### WORK INSTRUCTIONS:
Both the line containing "moved [26,1383,319,1402] ->" and the line containing "moved [26,1419,348,1438] ->" belong to the span. Output exactly that span from the listing below, and nothing outside it.

### EXERCISE MATERIAL:
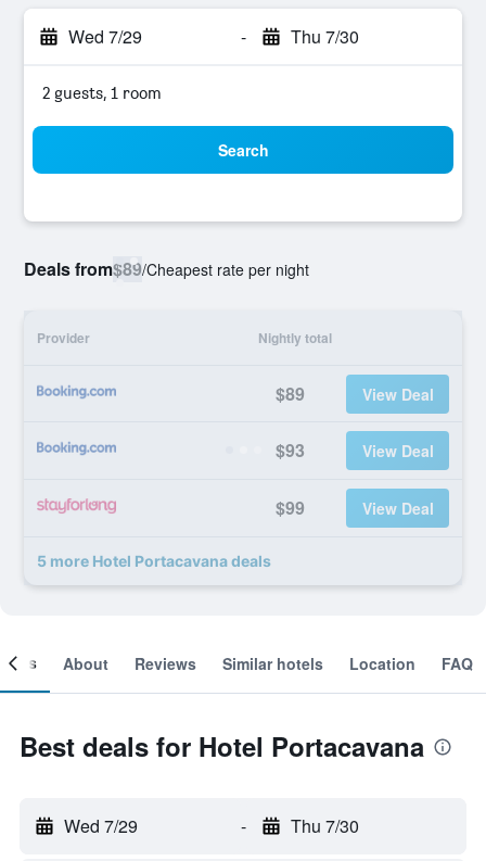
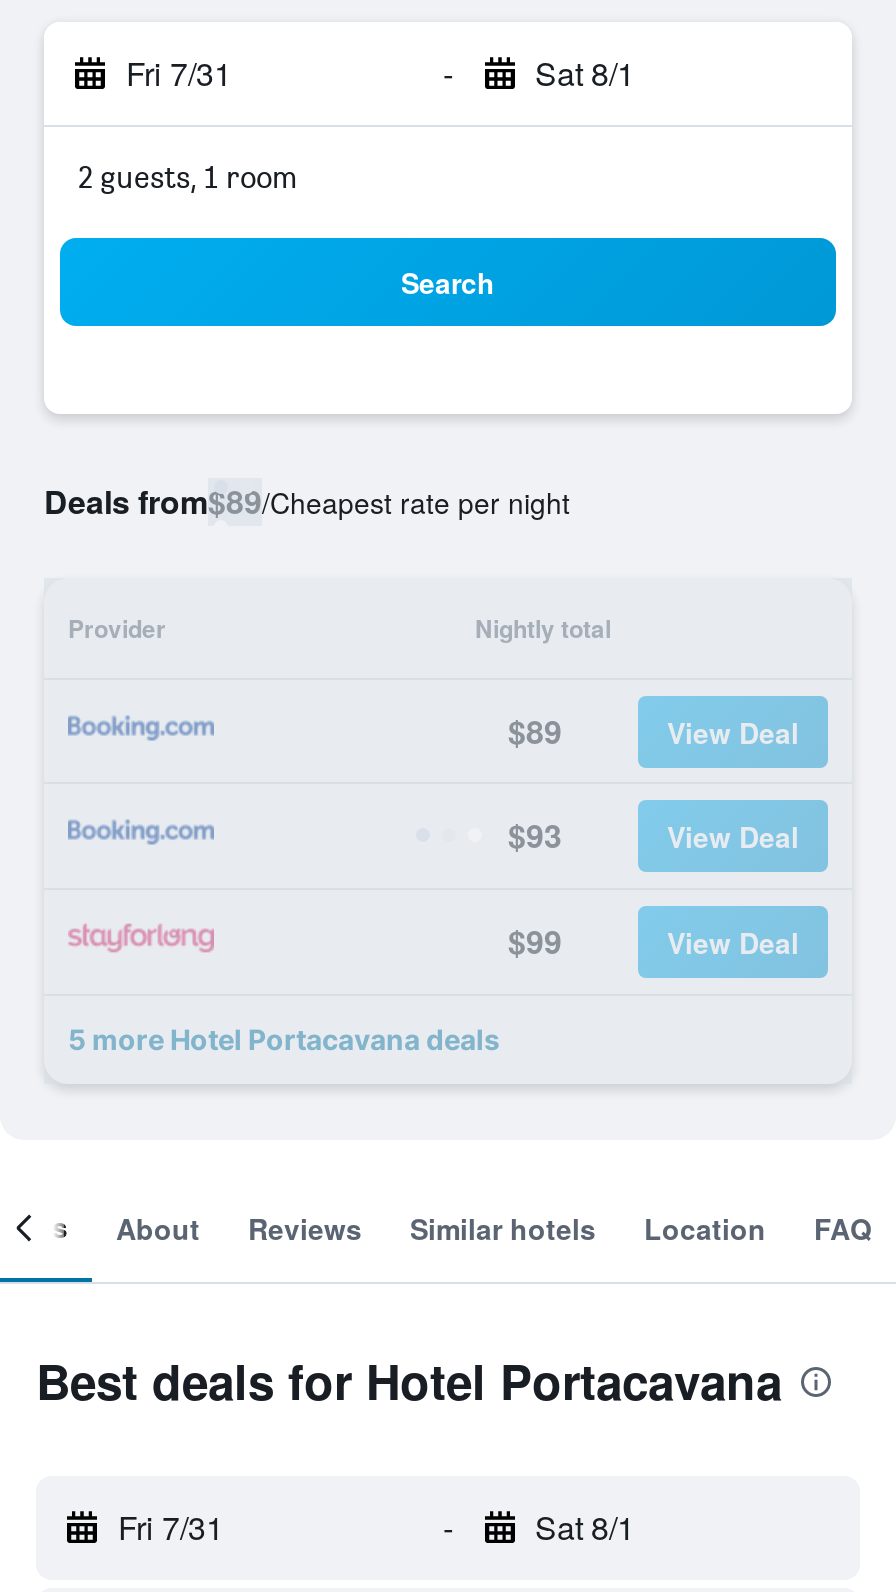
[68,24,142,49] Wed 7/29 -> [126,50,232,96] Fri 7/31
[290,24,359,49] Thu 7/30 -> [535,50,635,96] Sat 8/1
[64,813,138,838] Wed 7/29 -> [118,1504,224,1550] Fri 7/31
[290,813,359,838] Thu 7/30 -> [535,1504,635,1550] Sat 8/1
* * *
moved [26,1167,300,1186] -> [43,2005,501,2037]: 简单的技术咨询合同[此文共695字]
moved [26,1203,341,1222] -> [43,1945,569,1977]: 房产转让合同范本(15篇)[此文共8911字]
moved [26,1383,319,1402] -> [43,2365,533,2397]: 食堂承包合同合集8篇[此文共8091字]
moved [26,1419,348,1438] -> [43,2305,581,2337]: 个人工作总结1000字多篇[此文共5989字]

### ANSWER BOX:
moved [26,1383,319,1402] -> [43,2365,533,2397]: 食堂承包合同合集8篇[此文共8091字]
moved [26,1419,348,1438] -> [43,2305,581,2337]: 个人工作总结1000字多篇[此文共5989字]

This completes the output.